Вот уж и зима, дедушка. Когда печь рифмуется с лечь. И невеселые поминки по гемоглобину. Что скрипучий полоз, что опушенные ели, что боярыня Дуборева? Все лишь слой тонкий, масляный, на холсте, уходящем за раму.
Вот и вся недолга промелькнула, с дрожащими вдали огнями, с веселыми дымами из труб. Лишь все та же дорога, некогда науськивавшая. Да, дедушка, лишь прах идолов в мешочках под застрехой. Все те же тени темы...

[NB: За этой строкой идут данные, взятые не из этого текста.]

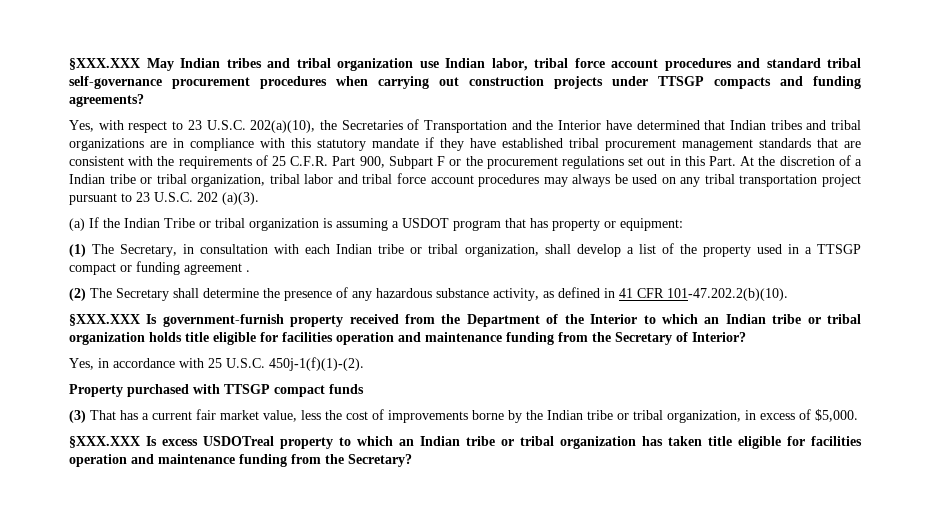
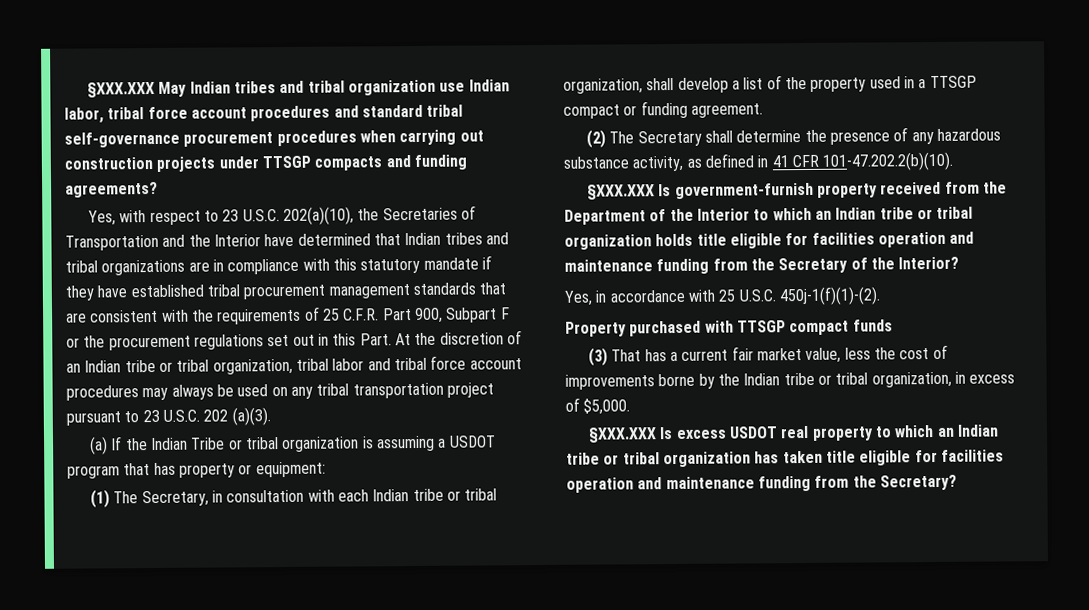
- At the discretion of a Indian tribe or tribal organization, tribal labor and tribal force account procedures may always be used on any tribal transportation project pursuant to 23 U.S.C. 202 (a)(3).
+ At the discretion of an Indian tribe or tribal organization, tribal labor and tribal force account procedures may always be used on any tribal transportation project pursuant to 23 U.S.C. 202 (a)(3).
- (1) The Secretary, in consultation with each Indian tribe or tribal organization, shall develop a list of the property used in a TTSGP compact or funding agreement .
+ (1) The Secretary, in consultation with each Indian tribe or tribal organization, shall develop a list of the property used in a TTSGP compact or funding agreement.
- §XXX.XXX Is government-furnish property received from the Department of the Interior to which an Indian tribe or tribal organization holds title eligible for facilities operation and maintenance funding from the Secretary of Interior?
+ §XXX.XXX Is government-furnish property received from the Department of the Interior to which an Indian tribe or tribal organization holds title eligible for facilities operation and maintenance funding from the Secretary of the Interior?
- §XXX.XXX Is excess USDOTreal property to which an Indian tribe or tribal organization has taken title eligible for facilities operation and maintenance funding from the Secretary?
+ §XXX.XXX Is excess USDOT real property to which an Indian tribe or tribal organization has taken title eligible for facilities operation and maintenance funding from the Secretary?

В колокол ли или чашкой о блюдце теперь уже невзначай, хоть и томительное ожидание не едут ли? Если и едут, то мимо, если и чашка, то с рябью, если и коло, то рядом. И зима только лишь слово, придуманное не нами, дедушка, и не нам его закрывать. Или обводить цветными карандашами. Или лобзиком, с запахом паленого. Лишь вымолвить остывающим ртом: "Зи...", и после вдоха: "Ма..." с чего, собственно, и начал давным-давно свою разговорную практику. И еще раз: "Ма..." А потом еще один вдох, последний. Чтобы, видимо, сказать уже что-то совсем другое, в совсем другом месте, совсем другим.
Так и не успеешь, дедушка, за всю свою некороткую жизнь задуматься: почему мы ничего не говорим на вдохе. Зимой, дедушка, снег не оставляет следов.